Politics: "Deep Throat" unworthy of namesake
The original “Deep Throat” was a notorious porn movie. There’s little good to be said of such trash, but at least its producers were honest about its sleazy character. The same can’t be said for FBI turncoat Mark Felt.
Disclaimer: I had many vices in my youth, a fact I take no pride in. Seeing the movie “Deep Throat” was not one of them.
In 1974, I was a recently-retired 20-something hippie – a bit of a drifter with no family of my own, no property, and no real responsibilities. I still saw the world in simple shades of black and white. I was, of course, a liberal who hated Richard Nixon. As the Watergate story broke – and later, as I read All the President’s Men – I thought the mysterious “Deep Throat” was something of a whistle-blower. But while most whistle-blowers showed courage and conviction, this one was different.
We knew the names of others – Karen Silkwood and Daniel Ellsberg, for example – but not this one. This one hid in darkened parking garages and refused to reveal his identity. This one, it seemed, lacked the courage to take responsibility – or credit – for his actions. This one stayed safe and comfortable, never really risking anything. This one was a mole, an untrustworthy official in a position of high trust.

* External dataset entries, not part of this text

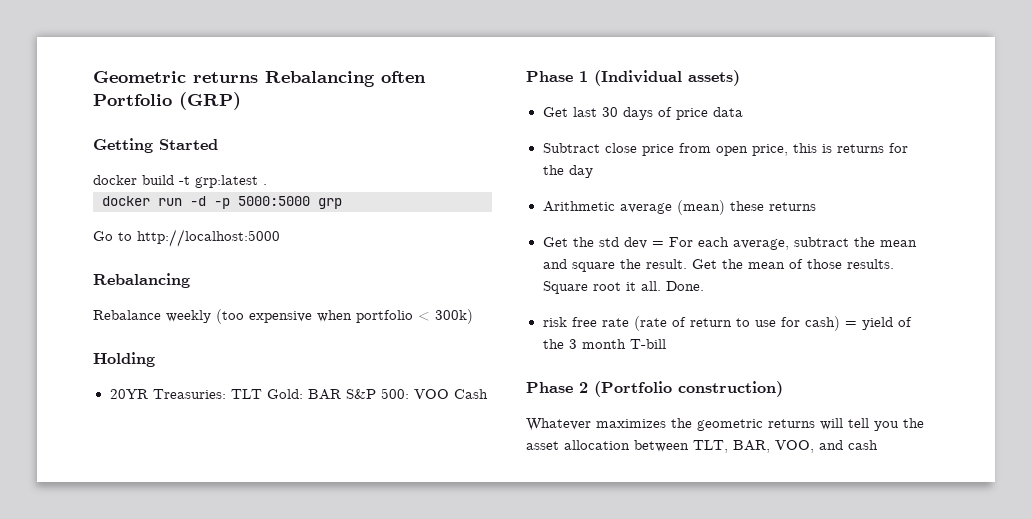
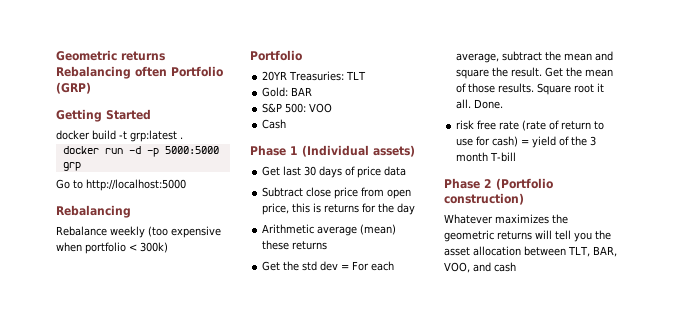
  Rebalance weekly (too expensive when portfolio < 300k)
- Holding
+ Portfolio
- 20YR Treasuries: TLT Gold: BAR S&P 500: VOO Cash
+ 20YR Treasuries: TLT
+ Gold: BAR
+ S&P 500: VOO
+ Cash

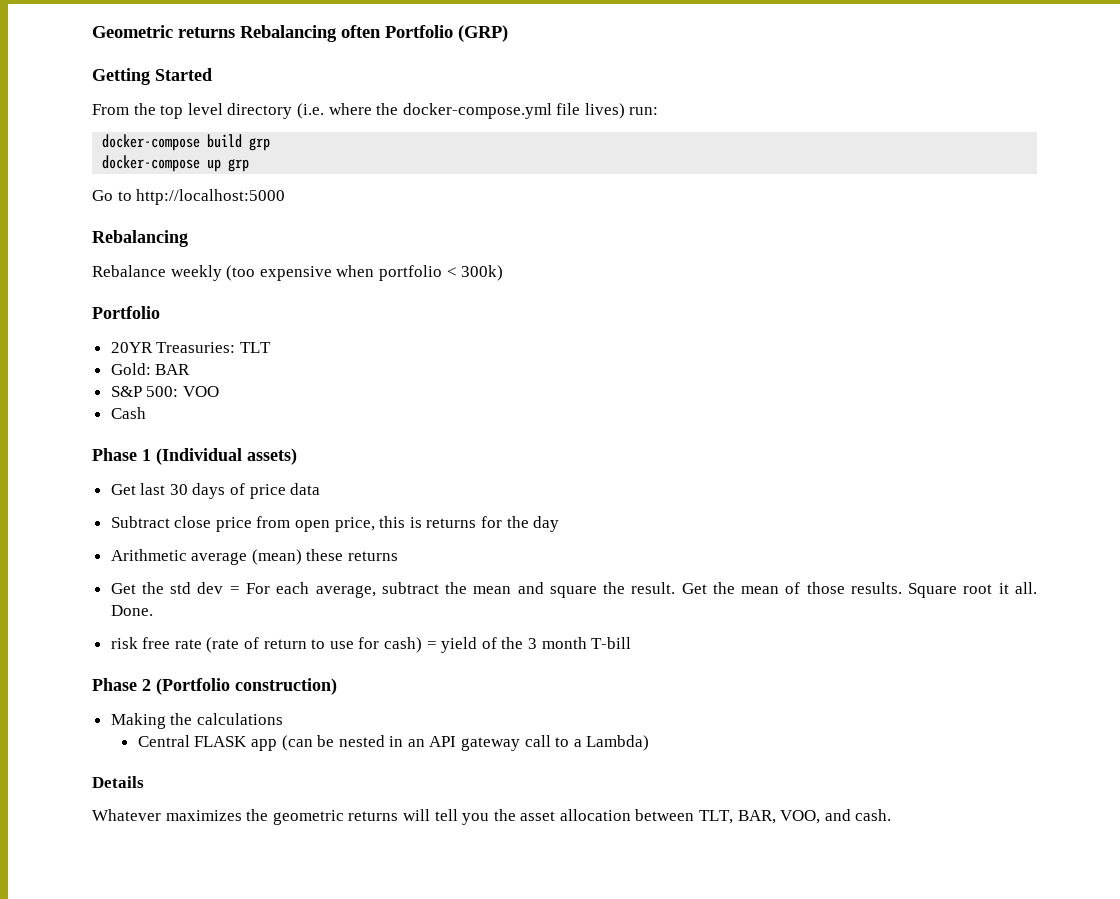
- docker build -t grp:latest .
- docker run -d -p 5000:5000 grp
+ From the top level directory (i.e. where the docker-compose.yml file lives) run:
+ docker-compose build grp
+ docker-compose up grp
+ Making the calculations
+ Central FLASK app (can be nested in an API gateway call to a Lambda)
+ Details
- Whatever maximizes the geometric returns will tell you the asset allocation between TLT, BAR, VOO, and cash
+ Whatever maximizes the geometric returns will tell you the asset allocation between TLT, BAR, VOO, and cash.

Over the years I have found myself with a career, a family, a house with a mortgage, and many responsibilities. I have come to see that the pallette of the world is indeed black and white – good and evil, God and Satan – but the details are painted in shades of grey, none wholly white or wholly black. Gone is the easy liberalism of the government giving away other people’s money. Now it is my money and my family’s, given away in fraudulent programs that accomplish little and change nothing.
The Nixon that I despiseed was seriously flawed as a President, but his administration got some things right. He was a man with character, also flawed but who, by most accounts, was loving toward his family and kind to strangers. Woodward and Bernstien weren’t heroes wearing white hats; they were ambitious reporters on a mission that rewarded them handsomely. (And when Woodward’s new “Deep Throat” book is rushed into print in July, his rewards will only increase.)
Mark Felt was no hero, no whistle-blower. He was simply a coward who continued to feed at the trough he lacked the courage to disavow. The movie “Deep Throat” was publicized on the marquees of seedy theaters and, I am told, delivered what it promised. Watergate’s “Deep Throat”, Mark Felt, lurked in the shadows and delivered betrayal.